RECORDS SHOWN>
*** Block opens ***
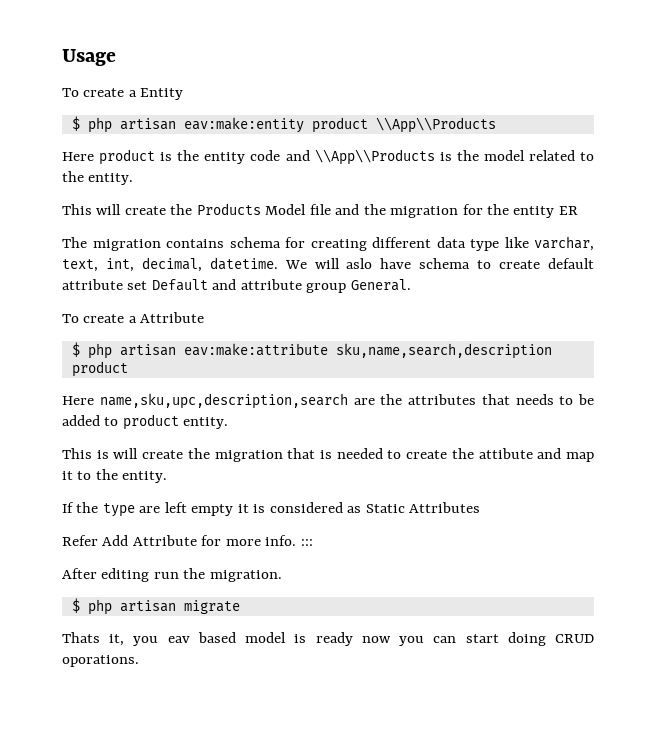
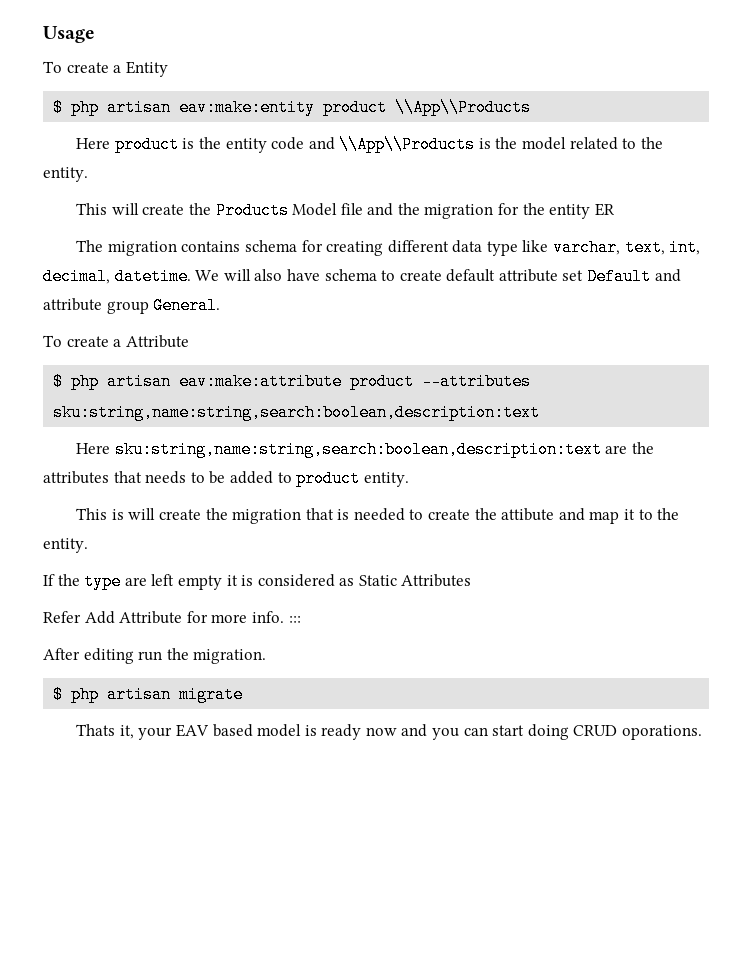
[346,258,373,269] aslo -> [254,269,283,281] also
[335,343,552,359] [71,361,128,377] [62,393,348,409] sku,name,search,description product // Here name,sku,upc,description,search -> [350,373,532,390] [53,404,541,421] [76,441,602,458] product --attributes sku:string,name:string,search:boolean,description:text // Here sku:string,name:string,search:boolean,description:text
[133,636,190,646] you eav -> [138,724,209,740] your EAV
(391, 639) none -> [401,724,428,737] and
*** Block closes ***
*** Block opens ***
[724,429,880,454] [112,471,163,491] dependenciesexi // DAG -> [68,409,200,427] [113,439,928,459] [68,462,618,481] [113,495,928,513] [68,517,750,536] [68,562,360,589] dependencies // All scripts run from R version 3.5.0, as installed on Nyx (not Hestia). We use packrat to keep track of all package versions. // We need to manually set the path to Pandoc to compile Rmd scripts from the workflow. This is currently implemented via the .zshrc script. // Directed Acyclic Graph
*** Block closes ***
WHAT NEEDS TO BE DONE> Reproduce word for word the material above, starting with the line that has "[346,258,373,269] aslo ->" and stopping after the line that has "(391, 639) none -> [401,724,428,737] and".

COMPLETED EXERCISE>
[346,258,373,269] aslo -> [254,269,283,281] also
[335,343,552,359] [71,361,128,377] [62,393,348,409] sku,name,search,description product // Here name,sku,upc,description,search -> [350,373,532,390] [53,404,541,421] [76,441,602,458] product --attributes sku:string,name:string,search:boolean,description:text // Here sku:string,name:string,search:boolean,description:text
[133,636,190,646] you eav -> [138,724,209,740] your EAV
(391, 639) none -> [401,724,428,737] and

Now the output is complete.